6 mars 2018

Plan anti-bouchons : 250 millions d'euros pour réduire les embouteillages et la pollution

Lancé en mars 2017, le plan anti-bouchons avance. L'ouverture définitive, le 6 mars 2018, du doublement de la RD30 dans les Yvelines marque la 20e opération financée par la Région Île-de-France. En tout, 250 millions d'euros seront investis d'ici 2020 pour résorber 40 points noirs et lutter contre les embouteillages.

Plan anti-bouchons : trois objectifs

Assurer un droit à la mobilité pour tous les Franciliens, à commencer par ceux qui n'ont pas d'autres choix que de prendre leur voiture ou le bus car ils n'ont pas accès aux transports en commun ferrés. C'est l'ambition affichée par le plan anti-bouchons, mis en œuvre en mars 2017 par le Conseil régional. Trois principaux caps ont été fixés : traiter les principaux points de congestion, assurer la qualité de service du réseau routier et développer la route intelligente. Au total, 250 millions d'euros vont être investis d'ici à 2020.

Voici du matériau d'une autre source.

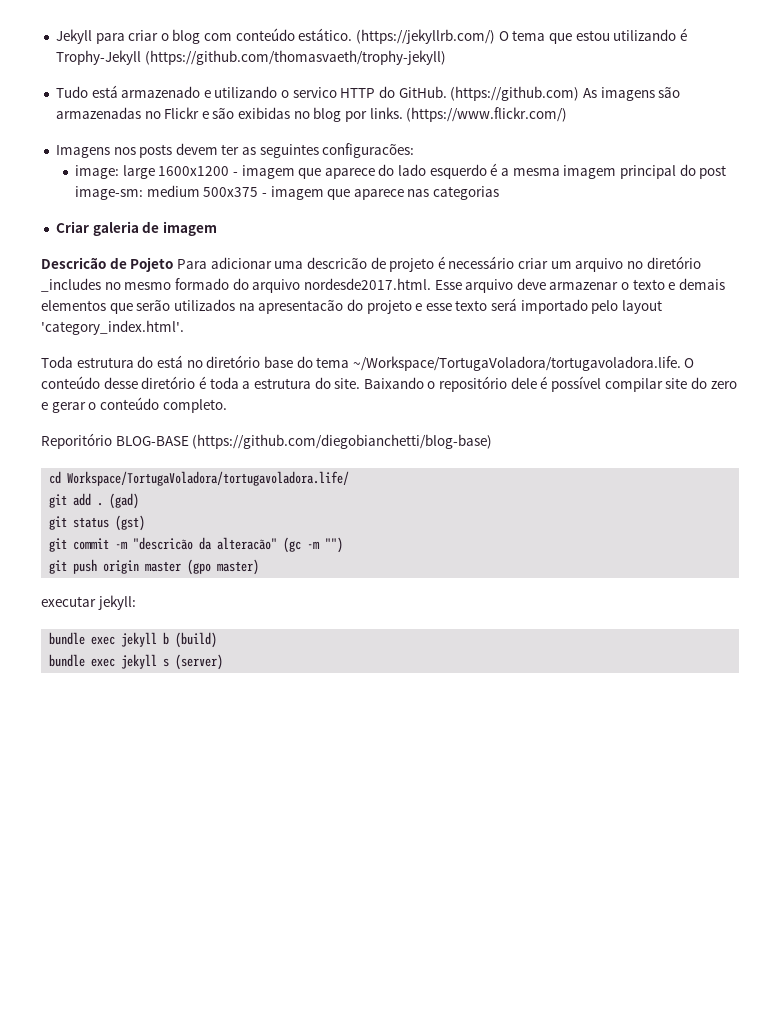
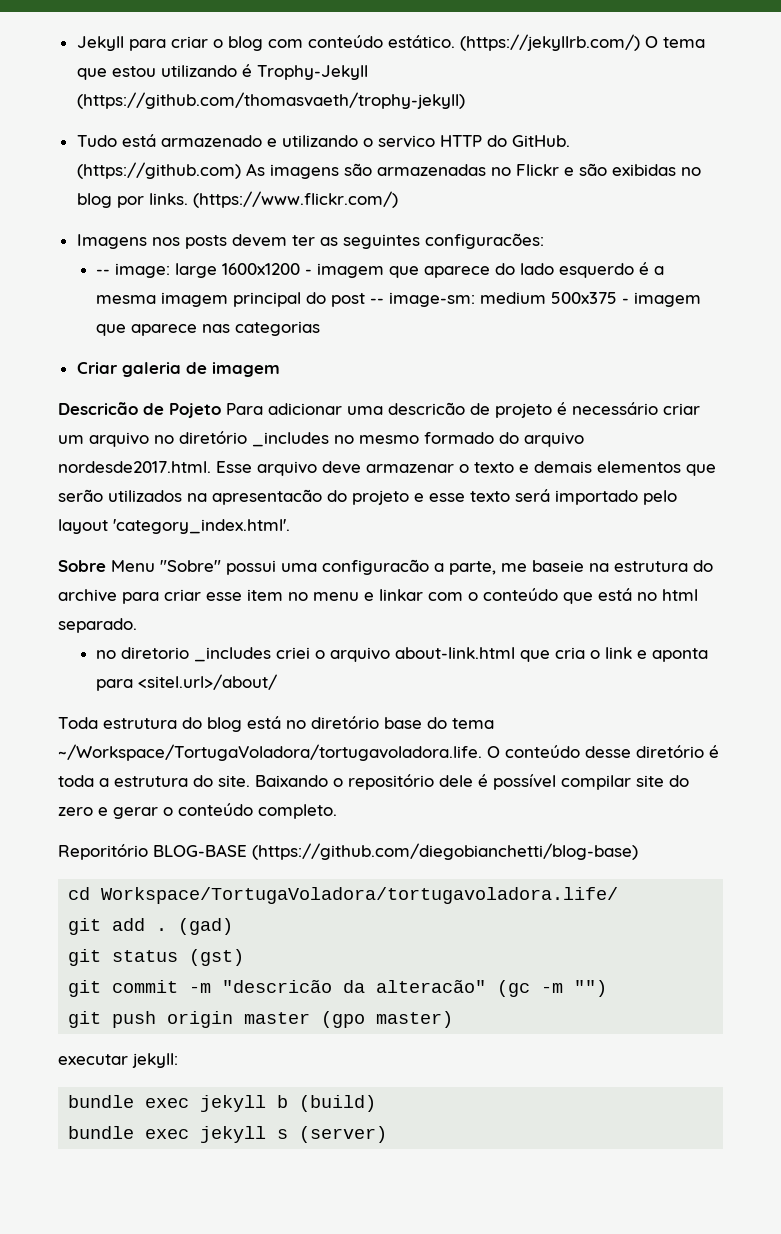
(415, 150) none -> [96,269,111,275] --
(727, 172) none -> [370,298,385,304] --
(184, 327) none -> [58,559,713,575] [58,588,698,604] [58,618,137,633] [96,647,709,662] [96,674,278,691] // Sobre Menu "Sobre" possui uma configuracão a parte, me baseie na estrutura do archive para criar esse item no menu e linkar com o conteúdo que está no html separado. // no diretorio _includes criei o arquivo about-link.html que cria o link e aponta para <sitel.url>/about/
(154, 362) none -> [207,717,242,732] blog

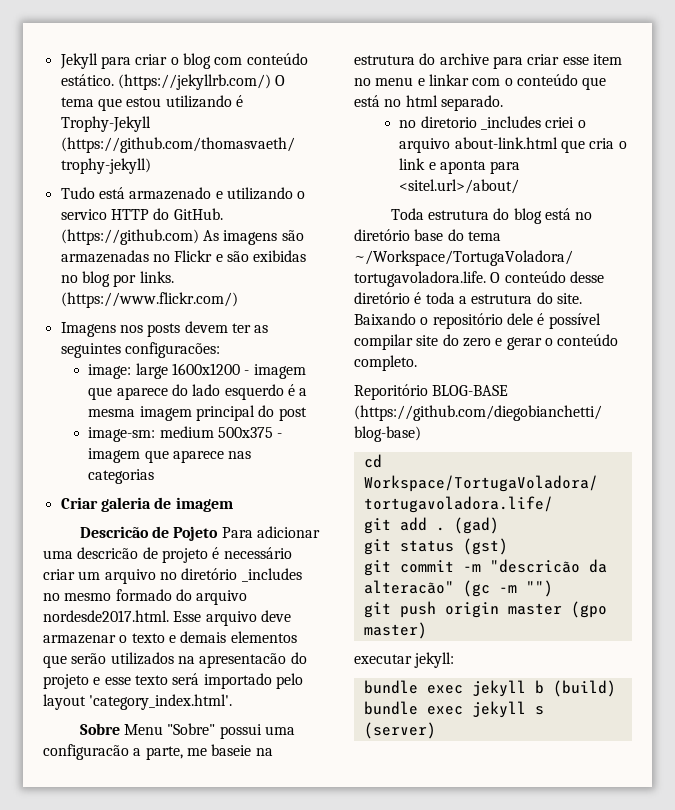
[96,269,111,275] -- -> (220, 350) none
[370,298,385,304] -- -> (307, 414) //

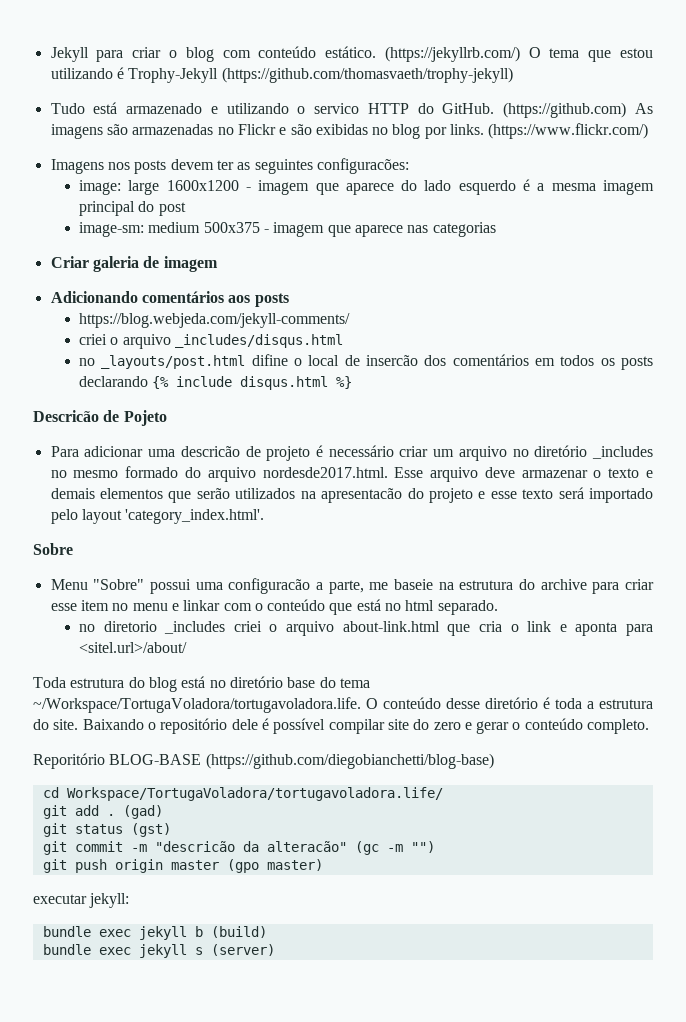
(233, 504) none -> [50,291,289,307] [78,313,350,328] [78,334,343,349] [78,354,653,370] [78,376,353,390] // Adicionando comentários aos posts // https://blog.webjeda.com/jekyll-comments/ // criei o arquivo _includes/disqus.html // no _layouts/post.html difine o local de insercão dos comentários em todos os posts declarando {% include disqus.html %}
(219, 533) none -> (167, 418) //
(120, 729) none -> (73, 549) //

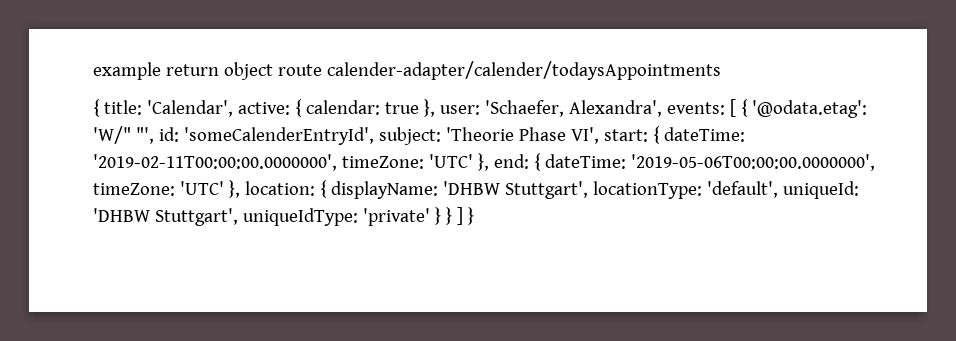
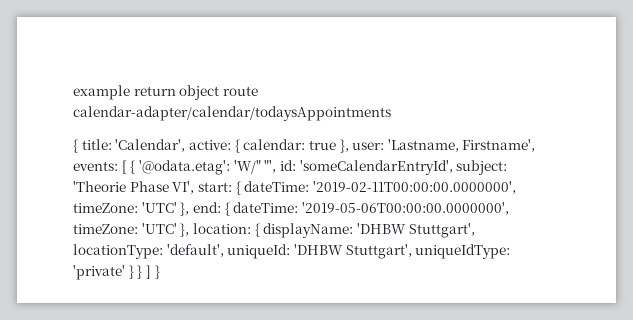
[326,61,721,80] calender-adapter/calender/todaysAppointments -> [73,106,391,121] calendar-adapter/calendar/todaysAppointments
[484,100,662,117] 'Schaefer, Alexandra', -> [387,139,536,152] 'Lastname, Firstname',
[183,127,374,145] 'someCalenderEntryId', -> [299,160,453,175] 'someCalendarEntryId',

40 points noirs ont été identifiés dont six jugés particulièrement prioritaires : la création d'une voie rapide Meaux-Roissy (77) ; la poursuite de l'avenue du Parisis, entre Sarcelles et Gonesse (95) ; la construction d'un pont sur la Seine à Melun (77) ; la construction d'un franchissement de la Seine entre Athis-Mons et Vigneux (91) ; le doublement de la RD30 entre Plaisir et Élancourt (78) ; et le traitement du pont de Villeneuve-Saint-Georges (94). Les chantiers s'étaleront entre 2018 et 2020. Outre les travaux sur les routes, trois centres de gestion du trafic nouvelle génération vont voir le jour en petite couronne, dans les Hauts-de-Seine, le Val-de-Marne et la Seine-Saint-Denis.

73 millions d'euros déjà investis par la Région

L'opération inaugurée le 6 mars 2018 par Valérie Pécresse, présidente de la Région Île-de-France, dans les Yvelines est la 20e financée dans le cadre du plan anti-bouchons. À cette occasion, ce sont 66 millions d'euros qui ont été investis à parité par la Région et le Conseil départemental des Yvelines pour permettre une circulation plus fluide entre Plaisir et Élancourt. À ce jour, 73 millions d'euros des 250 millions d'euros devant être mobilisés, ont déjà été engagés par la Région.

« Embouteillages, ça veut dire stress, fatigue, pollution... Nous avons bâti ce plan anti-bouchons pour changer la route en partenariat avec l'État et les Départements afin d'améliorer la vie quotidienne des Franciliens, qui ne doivent plus rester bloqués chaque jour dans les bouchons », a déclaré Valérie Pécresse.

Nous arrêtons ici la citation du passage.